• **What the exercise asks**: Set every entry down again exactly, excluding any pictures.
[[ Record extracts, beginning ]]
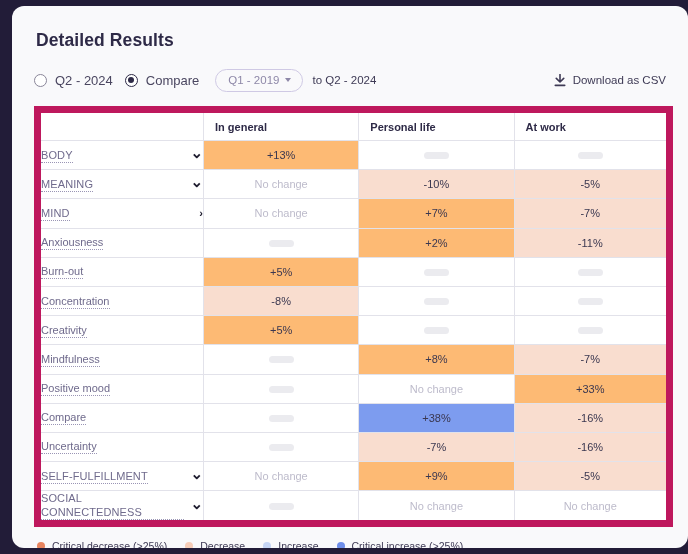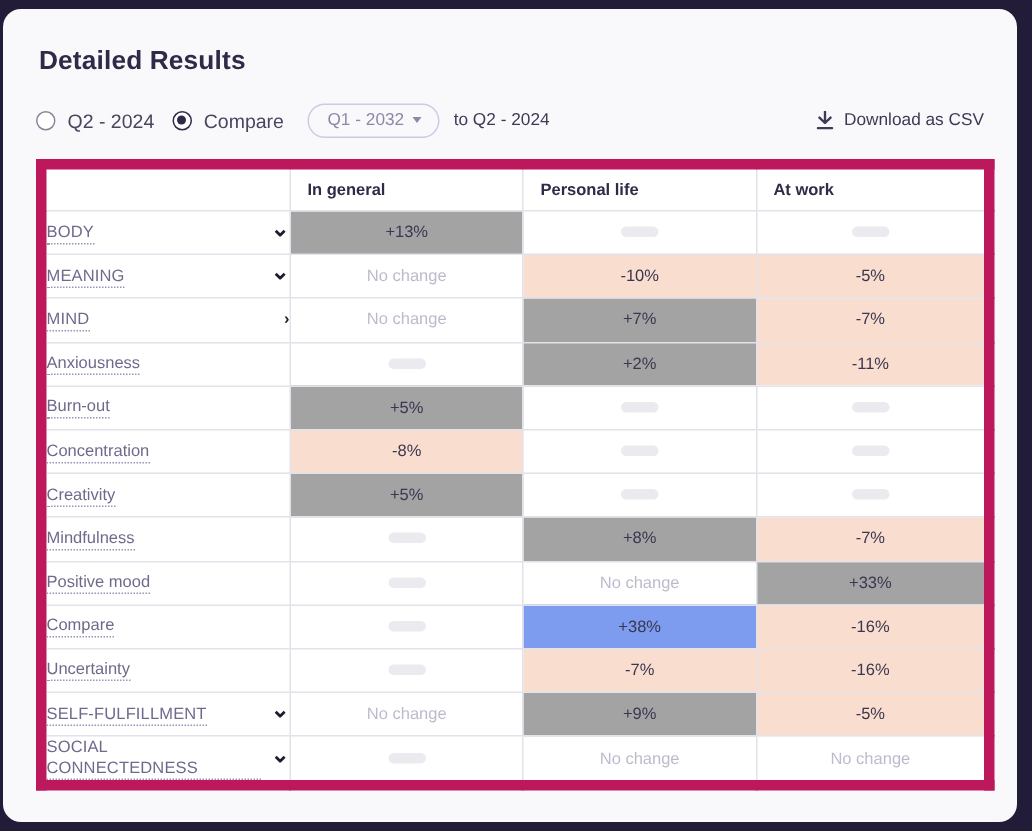--- a/index.html
+++ b/index.html
@@ -18,7 +18,7 @@
 
   #card {
     position: absolute;
-    left: 2px;
+    left: 12px;
     top: 6px;
     width: 676px;
     height: 542px;

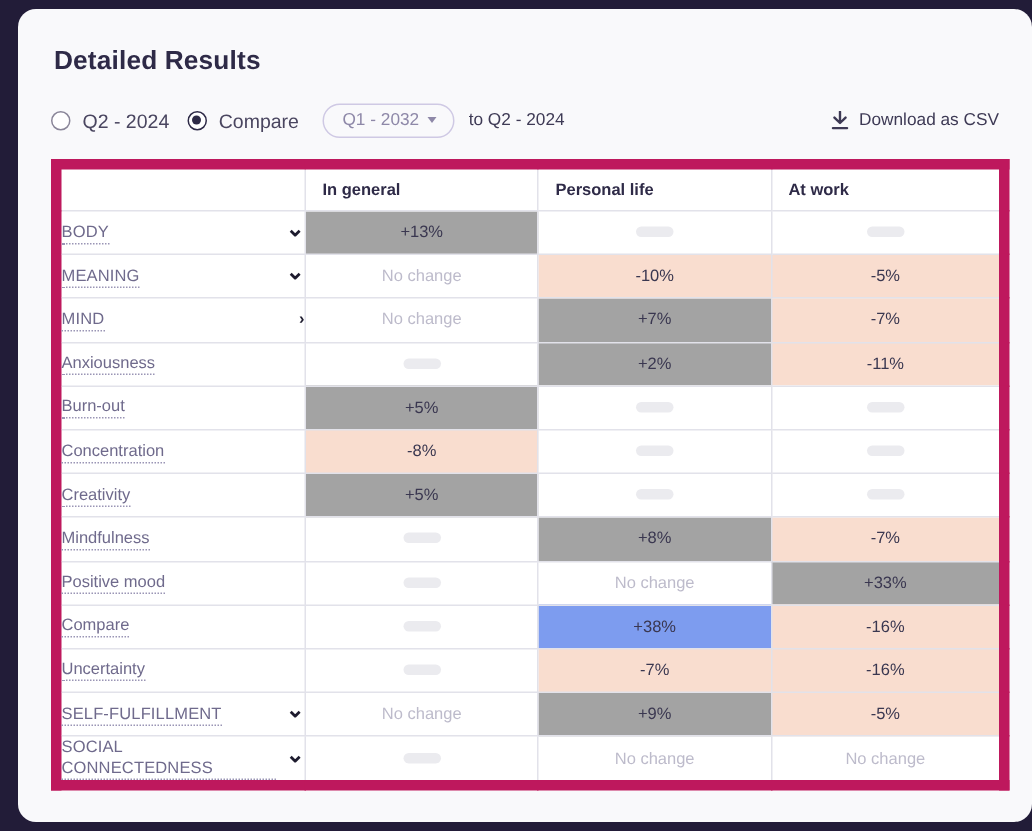--- a/index.html
+++ b/index.html
@@ -236,7 +236,7 @@
     </div>
 
     <div id="quarter-select">
-      <span>Q1 - 2032</span>
+      <span>Q1 - 2019</span>
       <span class="caret"></span>
     </div>
 

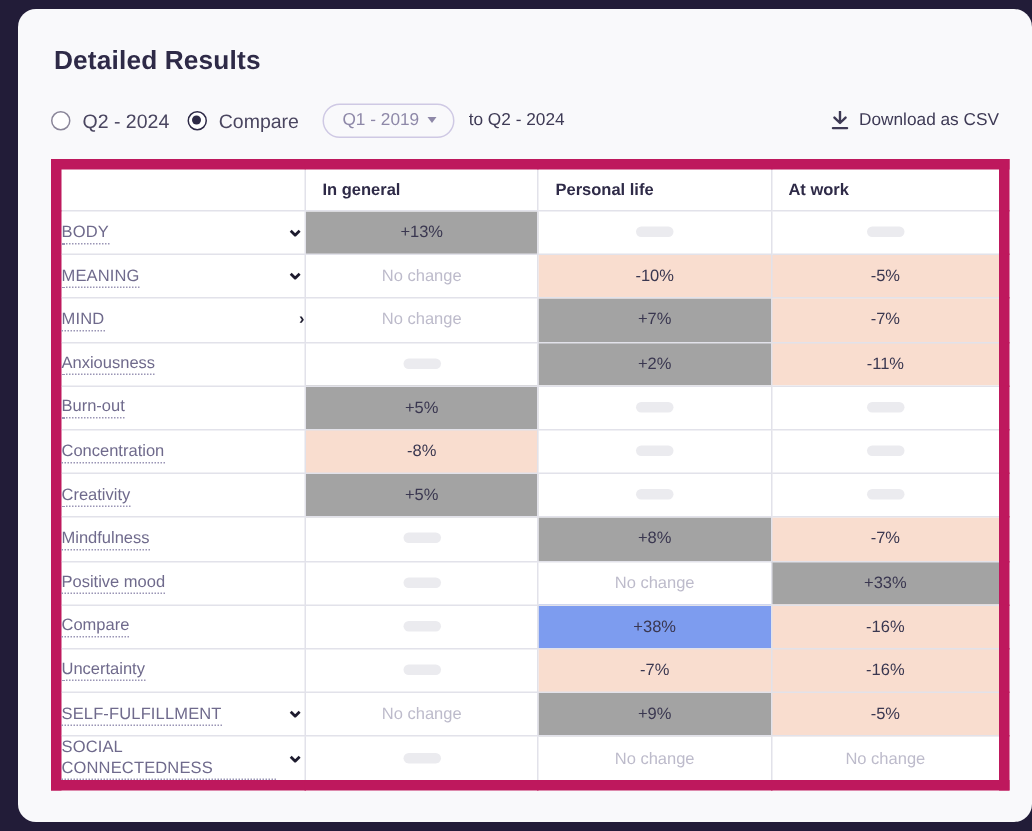--- a/index.html
+++ b/index.html
@@ -189,7 +189,7 @@
   }
 
   
-  .bg-inc      { background: #a3a3a3; margin-top: 17px; }
+  .bg-inc      { background: #fdba74; margin-top: 17px; }
   .bg-inc-crit { background: #7d9cef; }
   .bg-dec      { background: #f9ddcf; }
   .bg-none     { background: #fff; }

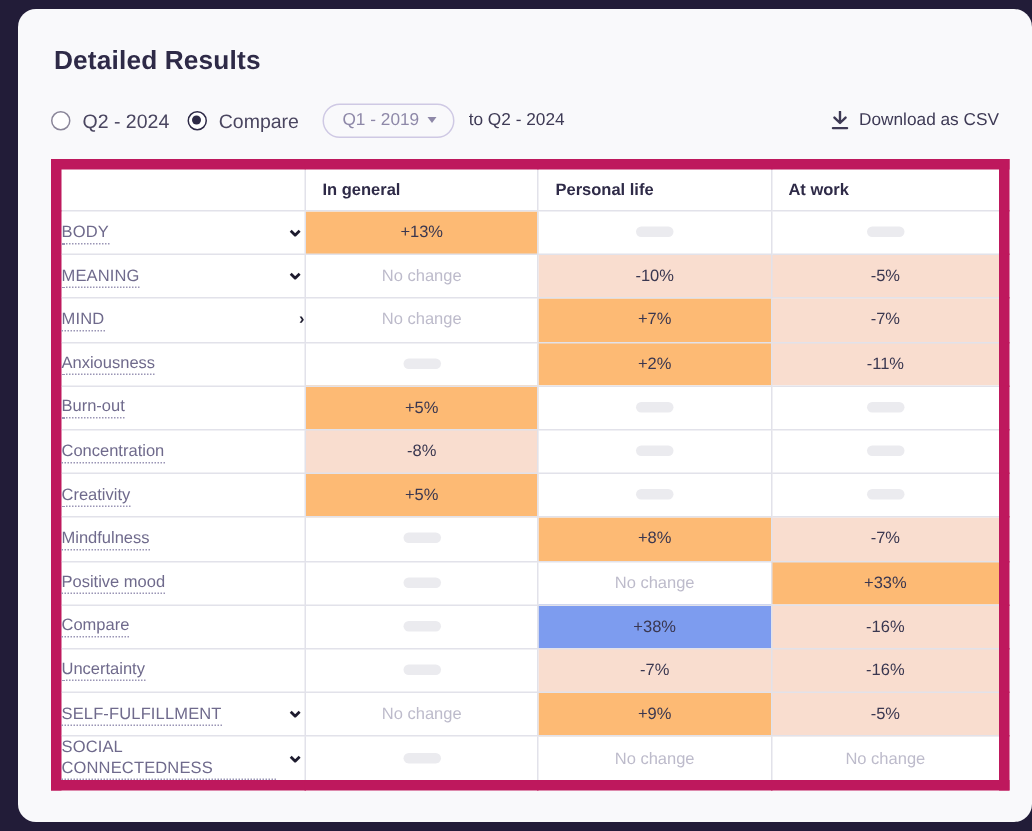--- a/index.html
+++ b/index.html
@@ -406,6 +406,24 @@
       </tbody>
   </table>
 
+  <div id="legend">
+      <div class="legend-item">
+        <span class="legend-dot" style="background: rgb(232, 132, 95);"></span>
+        <span>Critical decrease (&gt;25%)</span>
+      </div>
+      <div class="legend-item">
+        <span class="legend-dot" style="background: rgb(247, 205, 184);"></span>
+        <span>Decrease</span>
+      </div>
+      <div class="legend-item">
+        <span class="legend-dot" style="background: rgb(198, 213, 245);"></span>
+        <span>Increase</span>
+      </div>
+      <div class="legend-item">
+        <span class="legend-dot" style="background: rgb(110, 142, 234);"></span>
+        <span>Critical increase (&gt;25%)</span>
+      </div>
+    </div>
 
 </div>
[[ Record extracts, end ]]
• **Reply**:
--- a/index.html
+++ b/index.html
@@ -18,7 +18,7 @@
 
   #card {
     position: absolute;
-    left: 2px;
+    left: 12px;
     top: 6px;
     width: 676px;
     height: 542px;

--- a/index.html
+++ b/index.html
@@ -236,7 +236,7 @@
     </div>
 
     <div id="quarter-select">
-      <span>Q1 - 2032</span>
+      <span>Q1 - 2019</span>
       <span class="caret"></span>
     </div>
 

--- a/index.html
+++ b/index.html
@@ -189,7 +189,7 @@
   }
 
   
-  .bg-inc      { background: #a3a3a3; margin-top: 17px; }
+  .bg-inc      { background: #fdba74; margin-top: 17px; }
   .bg-inc-crit { background: #7d9cef; }
   .bg-dec      { background: #f9ddcf; }
   .bg-none     { background: #fff; }

--- a/index.html
+++ b/index.html
@@ -406,6 +406,24 @@
       </tbody>
   </table>
 
+  <div id="legend">
+      <div class="legend-item">
+        <span class="legend-dot" style="background: rgb(232, 132, 95);"></span>
+        <span>Critical decrease (&gt;25%)</span>
+      </div>
+      <div class="legend-item">
+        <span class="legend-dot" style="background: rgb(247, 205, 184);"></span>
+        <span>Decrease</span>
+      </div>
+      <div class="legend-item">
+        <span class="legend-dot" style="background: rgb(198, 213, 245);"></span>
+        <span>Increase</span>
+      </div>
+      <div class="legend-item">
+        <span class="legend-dot" style="background: rgb(110, 142, 234);"></span>
+        <span>Critical increase (&gt;25%)</span>
+      </div>
+    </div>
 
 </div>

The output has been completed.